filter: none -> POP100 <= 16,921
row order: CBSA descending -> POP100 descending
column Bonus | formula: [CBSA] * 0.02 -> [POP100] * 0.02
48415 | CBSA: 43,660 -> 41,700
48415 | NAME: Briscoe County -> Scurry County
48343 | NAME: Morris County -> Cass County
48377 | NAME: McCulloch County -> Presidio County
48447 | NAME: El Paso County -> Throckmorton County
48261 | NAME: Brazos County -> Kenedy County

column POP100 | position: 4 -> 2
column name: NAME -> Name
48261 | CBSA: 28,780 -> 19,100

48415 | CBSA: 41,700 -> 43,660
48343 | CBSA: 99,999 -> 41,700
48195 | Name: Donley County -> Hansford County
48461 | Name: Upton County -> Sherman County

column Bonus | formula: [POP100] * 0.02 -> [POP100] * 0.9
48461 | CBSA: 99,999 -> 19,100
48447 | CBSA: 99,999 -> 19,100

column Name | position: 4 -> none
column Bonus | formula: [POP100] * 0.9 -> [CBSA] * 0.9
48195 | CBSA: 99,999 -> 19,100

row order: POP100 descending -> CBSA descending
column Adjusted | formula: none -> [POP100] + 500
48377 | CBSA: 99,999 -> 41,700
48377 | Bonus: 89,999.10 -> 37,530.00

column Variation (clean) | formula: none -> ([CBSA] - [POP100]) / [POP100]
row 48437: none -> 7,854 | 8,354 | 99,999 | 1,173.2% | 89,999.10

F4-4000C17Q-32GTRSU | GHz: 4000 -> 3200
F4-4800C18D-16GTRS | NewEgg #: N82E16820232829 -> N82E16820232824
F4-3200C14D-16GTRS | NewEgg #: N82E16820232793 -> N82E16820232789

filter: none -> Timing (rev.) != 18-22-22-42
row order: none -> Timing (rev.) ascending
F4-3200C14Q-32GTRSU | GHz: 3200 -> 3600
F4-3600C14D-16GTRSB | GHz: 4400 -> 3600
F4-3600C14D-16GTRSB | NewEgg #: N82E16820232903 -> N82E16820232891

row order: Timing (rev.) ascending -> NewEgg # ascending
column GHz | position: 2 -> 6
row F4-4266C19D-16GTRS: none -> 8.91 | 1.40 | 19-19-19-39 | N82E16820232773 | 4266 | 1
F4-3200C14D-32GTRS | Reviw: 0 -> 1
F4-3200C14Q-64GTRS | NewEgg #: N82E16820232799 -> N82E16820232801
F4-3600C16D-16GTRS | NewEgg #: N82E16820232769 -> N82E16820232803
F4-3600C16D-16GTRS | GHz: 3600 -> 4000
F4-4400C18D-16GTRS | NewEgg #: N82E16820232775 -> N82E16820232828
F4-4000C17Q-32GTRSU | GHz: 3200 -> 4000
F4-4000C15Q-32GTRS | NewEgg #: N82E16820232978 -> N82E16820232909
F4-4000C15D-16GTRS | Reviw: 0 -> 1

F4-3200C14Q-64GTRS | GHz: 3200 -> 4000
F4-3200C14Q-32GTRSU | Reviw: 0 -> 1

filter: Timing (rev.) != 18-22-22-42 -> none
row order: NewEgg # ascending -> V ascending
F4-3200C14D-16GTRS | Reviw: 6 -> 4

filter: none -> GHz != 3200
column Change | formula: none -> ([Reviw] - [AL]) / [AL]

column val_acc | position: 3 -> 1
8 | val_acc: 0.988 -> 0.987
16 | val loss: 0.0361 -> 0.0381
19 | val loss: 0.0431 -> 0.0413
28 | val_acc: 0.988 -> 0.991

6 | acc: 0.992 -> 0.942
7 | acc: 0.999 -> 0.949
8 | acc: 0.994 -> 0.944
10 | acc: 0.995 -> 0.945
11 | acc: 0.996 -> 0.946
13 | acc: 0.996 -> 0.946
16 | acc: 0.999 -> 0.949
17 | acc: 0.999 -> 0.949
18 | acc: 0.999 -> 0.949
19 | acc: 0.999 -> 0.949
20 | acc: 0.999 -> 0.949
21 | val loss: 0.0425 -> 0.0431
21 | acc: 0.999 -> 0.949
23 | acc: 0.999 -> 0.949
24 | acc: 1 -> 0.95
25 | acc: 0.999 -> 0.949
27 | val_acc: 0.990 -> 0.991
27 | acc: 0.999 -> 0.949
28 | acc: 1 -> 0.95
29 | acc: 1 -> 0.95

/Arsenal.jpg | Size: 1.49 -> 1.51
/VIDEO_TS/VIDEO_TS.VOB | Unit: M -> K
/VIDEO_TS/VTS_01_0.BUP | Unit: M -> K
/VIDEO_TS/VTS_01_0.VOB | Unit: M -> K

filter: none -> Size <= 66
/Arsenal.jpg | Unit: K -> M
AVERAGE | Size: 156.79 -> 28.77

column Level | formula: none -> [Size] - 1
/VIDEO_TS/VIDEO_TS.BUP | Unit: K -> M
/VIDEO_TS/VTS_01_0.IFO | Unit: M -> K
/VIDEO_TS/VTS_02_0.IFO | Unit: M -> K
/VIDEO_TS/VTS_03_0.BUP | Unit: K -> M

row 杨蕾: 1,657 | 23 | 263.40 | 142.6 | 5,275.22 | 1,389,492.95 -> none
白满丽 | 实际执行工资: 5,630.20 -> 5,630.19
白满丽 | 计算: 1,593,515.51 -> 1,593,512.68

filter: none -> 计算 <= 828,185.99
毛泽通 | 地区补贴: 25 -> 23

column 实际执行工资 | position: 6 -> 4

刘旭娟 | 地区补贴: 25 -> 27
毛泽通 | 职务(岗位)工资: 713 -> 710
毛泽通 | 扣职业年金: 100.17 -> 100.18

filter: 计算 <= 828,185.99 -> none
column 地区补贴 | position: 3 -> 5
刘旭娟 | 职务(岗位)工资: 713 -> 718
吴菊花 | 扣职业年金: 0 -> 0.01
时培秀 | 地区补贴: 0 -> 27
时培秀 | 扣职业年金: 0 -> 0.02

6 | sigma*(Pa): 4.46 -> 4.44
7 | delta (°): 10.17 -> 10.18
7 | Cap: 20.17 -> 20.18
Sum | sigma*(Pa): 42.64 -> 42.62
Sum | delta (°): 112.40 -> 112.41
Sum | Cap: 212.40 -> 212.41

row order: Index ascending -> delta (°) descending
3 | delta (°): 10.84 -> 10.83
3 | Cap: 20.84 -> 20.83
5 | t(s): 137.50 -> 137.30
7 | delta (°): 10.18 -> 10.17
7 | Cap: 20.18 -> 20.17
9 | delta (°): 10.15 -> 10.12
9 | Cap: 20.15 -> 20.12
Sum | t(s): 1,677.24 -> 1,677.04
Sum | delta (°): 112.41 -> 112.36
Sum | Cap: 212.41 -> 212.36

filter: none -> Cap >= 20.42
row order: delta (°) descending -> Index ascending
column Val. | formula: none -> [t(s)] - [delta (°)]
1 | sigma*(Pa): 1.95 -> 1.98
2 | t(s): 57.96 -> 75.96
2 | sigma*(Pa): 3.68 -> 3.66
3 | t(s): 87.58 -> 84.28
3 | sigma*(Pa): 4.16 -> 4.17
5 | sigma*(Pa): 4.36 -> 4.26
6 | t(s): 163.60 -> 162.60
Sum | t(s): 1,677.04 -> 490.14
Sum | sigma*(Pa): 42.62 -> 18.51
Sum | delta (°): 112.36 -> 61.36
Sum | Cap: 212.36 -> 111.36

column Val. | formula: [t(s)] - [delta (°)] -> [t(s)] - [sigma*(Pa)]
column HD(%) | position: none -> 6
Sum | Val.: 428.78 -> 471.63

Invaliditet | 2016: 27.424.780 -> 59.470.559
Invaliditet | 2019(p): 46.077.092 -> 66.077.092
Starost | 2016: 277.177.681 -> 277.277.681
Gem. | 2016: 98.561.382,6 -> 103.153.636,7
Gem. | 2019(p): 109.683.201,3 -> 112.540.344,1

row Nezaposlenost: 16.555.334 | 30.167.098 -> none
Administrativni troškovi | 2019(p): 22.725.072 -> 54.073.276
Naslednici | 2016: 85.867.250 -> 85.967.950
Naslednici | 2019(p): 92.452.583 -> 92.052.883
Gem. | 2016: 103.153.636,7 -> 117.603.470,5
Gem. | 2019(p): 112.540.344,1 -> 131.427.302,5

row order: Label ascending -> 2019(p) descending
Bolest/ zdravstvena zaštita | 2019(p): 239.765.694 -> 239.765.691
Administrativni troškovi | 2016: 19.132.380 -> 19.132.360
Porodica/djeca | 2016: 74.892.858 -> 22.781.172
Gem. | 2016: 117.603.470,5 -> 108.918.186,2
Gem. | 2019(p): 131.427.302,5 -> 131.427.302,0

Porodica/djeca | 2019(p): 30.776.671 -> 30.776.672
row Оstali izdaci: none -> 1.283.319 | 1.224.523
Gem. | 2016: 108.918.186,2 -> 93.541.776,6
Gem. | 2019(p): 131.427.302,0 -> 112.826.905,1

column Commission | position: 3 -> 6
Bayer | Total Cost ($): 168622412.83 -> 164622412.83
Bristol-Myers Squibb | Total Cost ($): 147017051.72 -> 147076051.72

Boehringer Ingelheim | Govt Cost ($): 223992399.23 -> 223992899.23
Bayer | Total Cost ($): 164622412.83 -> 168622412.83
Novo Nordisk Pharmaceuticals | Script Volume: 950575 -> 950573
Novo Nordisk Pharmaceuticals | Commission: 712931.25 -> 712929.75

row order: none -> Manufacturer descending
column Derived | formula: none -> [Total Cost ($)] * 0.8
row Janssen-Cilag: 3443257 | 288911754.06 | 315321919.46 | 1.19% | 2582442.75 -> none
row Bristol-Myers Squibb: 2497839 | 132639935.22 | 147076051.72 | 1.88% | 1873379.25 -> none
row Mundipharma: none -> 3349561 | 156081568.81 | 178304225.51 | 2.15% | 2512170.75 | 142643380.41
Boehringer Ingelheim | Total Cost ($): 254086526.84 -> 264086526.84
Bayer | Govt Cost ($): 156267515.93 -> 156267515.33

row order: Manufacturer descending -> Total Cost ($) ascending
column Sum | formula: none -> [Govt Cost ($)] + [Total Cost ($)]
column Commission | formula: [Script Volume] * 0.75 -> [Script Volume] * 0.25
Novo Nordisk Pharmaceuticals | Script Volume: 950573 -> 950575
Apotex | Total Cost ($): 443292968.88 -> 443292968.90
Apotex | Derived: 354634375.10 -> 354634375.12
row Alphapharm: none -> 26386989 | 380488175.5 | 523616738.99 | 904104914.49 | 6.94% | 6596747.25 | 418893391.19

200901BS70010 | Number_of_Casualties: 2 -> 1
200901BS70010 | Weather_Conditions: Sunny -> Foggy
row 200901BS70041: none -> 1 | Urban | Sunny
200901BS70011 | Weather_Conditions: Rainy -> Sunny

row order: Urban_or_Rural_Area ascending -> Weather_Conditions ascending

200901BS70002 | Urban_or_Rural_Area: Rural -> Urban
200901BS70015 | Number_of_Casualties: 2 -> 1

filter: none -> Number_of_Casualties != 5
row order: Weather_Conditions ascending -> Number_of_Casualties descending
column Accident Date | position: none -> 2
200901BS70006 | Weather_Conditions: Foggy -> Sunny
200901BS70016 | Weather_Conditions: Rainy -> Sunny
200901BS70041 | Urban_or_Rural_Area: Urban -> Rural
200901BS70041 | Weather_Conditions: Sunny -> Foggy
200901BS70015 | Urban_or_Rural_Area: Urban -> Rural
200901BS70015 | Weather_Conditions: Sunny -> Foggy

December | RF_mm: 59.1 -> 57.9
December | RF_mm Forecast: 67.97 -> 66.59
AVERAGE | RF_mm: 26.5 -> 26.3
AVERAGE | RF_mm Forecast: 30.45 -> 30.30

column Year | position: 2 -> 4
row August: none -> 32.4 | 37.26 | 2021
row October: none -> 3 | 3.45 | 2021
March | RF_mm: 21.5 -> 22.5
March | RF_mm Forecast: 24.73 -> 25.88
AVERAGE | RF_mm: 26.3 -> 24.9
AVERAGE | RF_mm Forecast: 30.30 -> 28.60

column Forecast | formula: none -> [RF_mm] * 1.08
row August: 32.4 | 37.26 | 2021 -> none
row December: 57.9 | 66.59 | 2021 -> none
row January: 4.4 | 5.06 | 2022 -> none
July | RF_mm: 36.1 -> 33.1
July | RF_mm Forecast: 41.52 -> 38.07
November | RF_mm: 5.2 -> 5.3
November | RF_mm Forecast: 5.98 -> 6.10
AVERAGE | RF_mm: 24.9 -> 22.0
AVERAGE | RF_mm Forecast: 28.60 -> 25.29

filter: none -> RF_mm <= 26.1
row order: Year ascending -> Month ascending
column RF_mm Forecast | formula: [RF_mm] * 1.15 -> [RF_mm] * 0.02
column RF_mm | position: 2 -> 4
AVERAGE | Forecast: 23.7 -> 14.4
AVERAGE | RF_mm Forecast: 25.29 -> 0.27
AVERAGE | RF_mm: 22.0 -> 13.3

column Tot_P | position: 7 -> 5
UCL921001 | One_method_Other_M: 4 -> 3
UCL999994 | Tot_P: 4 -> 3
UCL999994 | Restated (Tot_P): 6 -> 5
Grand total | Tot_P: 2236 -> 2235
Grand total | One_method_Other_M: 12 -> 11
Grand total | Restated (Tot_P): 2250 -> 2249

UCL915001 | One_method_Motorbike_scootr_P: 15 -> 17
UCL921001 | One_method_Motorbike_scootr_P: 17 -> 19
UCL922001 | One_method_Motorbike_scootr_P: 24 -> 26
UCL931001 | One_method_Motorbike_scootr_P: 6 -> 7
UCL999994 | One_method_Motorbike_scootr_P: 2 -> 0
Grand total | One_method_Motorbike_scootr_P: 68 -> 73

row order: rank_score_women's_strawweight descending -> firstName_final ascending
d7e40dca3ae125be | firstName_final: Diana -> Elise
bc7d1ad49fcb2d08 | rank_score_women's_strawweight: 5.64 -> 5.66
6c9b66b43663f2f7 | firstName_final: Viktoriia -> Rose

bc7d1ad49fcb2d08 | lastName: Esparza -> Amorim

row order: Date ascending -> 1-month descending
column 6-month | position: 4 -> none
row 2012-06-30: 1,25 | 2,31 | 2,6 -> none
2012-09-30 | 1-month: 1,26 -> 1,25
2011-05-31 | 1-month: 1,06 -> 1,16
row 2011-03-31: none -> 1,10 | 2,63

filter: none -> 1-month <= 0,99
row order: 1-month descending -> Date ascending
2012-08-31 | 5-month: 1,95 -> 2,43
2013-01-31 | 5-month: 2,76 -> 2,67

What the exercise asks:
Give back exactly the lines above, from the line containing "Sum | Cap: 212.40 -> 212.41" through the line containing "3 | sigma*(Pa): 4.16 -> 4.17", with both end lines and nothing more.

Reply to the exercise:
Sum | Cap: 212.40 -> 212.41

row order: Index ascending -> delta (°) descending
3 | delta (°): 10.84 -> 10.83
3 | Cap: 20.84 -> 20.83
5 | t(s): 137.50 -> 137.30
7 | delta (°): 10.18 -> 10.17
7 | Cap: 20.18 -> 20.17
9 | delta (°): 10.15 -> 10.12
9 | Cap: 20.15 -> 20.12
Sum | t(s): 1,677.24 -> 1,677.04
Sum | delta (°): 112.41 -> 112.36
Sum | Cap: 212.41 -> 212.36

filter: none -> Cap >= 20.42
row order: delta (°) descending -> Index ascending
column Val. | formula: none -> [t(s)] - [delta (°)]
1 | sigma*(Pa): 1.95 -> 1.98
2 | t(s): 57.96 -> 75.96
2 | sigma*(Pa): 3.68 -> 3.66
3 | t(s): 87.58 -> 84.28
3 | sigma*(Pa): 4.16 -> 4.17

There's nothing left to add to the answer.